There are lots of really great protein and gene names out there. The Drosophila literature has that novelty in spades. For example, the cheapdate gene makes flies get tipsy easier than your average fly; methuselah generates flies that live longer than average; lilliputian flies are quite small. Based on my post doctoral work, I like diaphanous, the deletion of which causes flies to have wings that are transparent.
In the realm of protein names, I think my favorite may be Shugoshin, which binds to and protects cohesin during cell division; shugoshin is the Japanese word for protector or guardian spirit. While septin and actin were my favorite proteins when I was in the lab, they are not likely to conjure up any interesting imagery. I suppose actin has inspired several interesting review titles (e.g. Actin up in the nucleus, Actin' like actin?). The other names that I love are those that give the impression of a gerund spoken with a southern accent.
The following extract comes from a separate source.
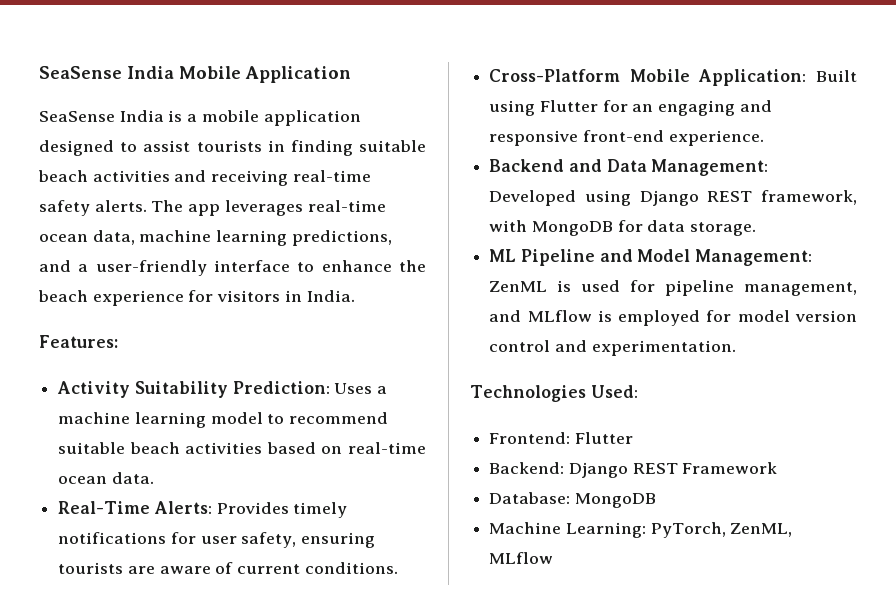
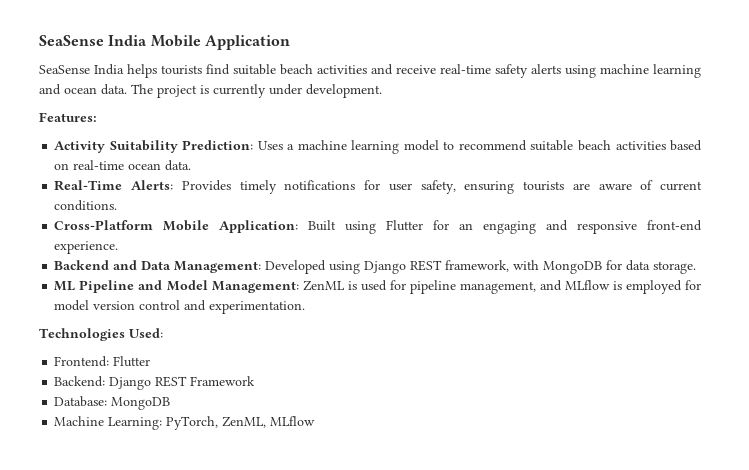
- SeaSense India is a mobile application designed to assist tourists in finding suitable beach activities and receiving real-time safety alerts. The app leverages real-time ocean data, machine learning predictions, and a user-friendly interface to enhance the beach experience for visitors in India.
+ SeaSense India helps tourists find suitable beach activities and receive real-time safety alerts using machine learning and ocean data. The project is currently under development.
In my reading today, I came across my new favorite protein name: fidgetin, which is a microtubule severing protein. Other protein names that make me giggle: spastin, profilactin, villin, supervillin.
In doing a bit of research for this post, I learned that while Sega has no problem with the use of Sonic Hedgehog as a gene name, Pokemon threatened to sue if the gene name was not changed.
Of course, the other end of the spectrum exists. The protein p53 is named simply for the apparent molecular weight on SDS-PAGE. As a graduate student, I worked with MSP, major sperm protein, named so because it was the major component of Ascaris sperm.
While this practice of creative naming may introduce troubles in creating consistency between species, it certainly can help keep scientists entertained while reading papers.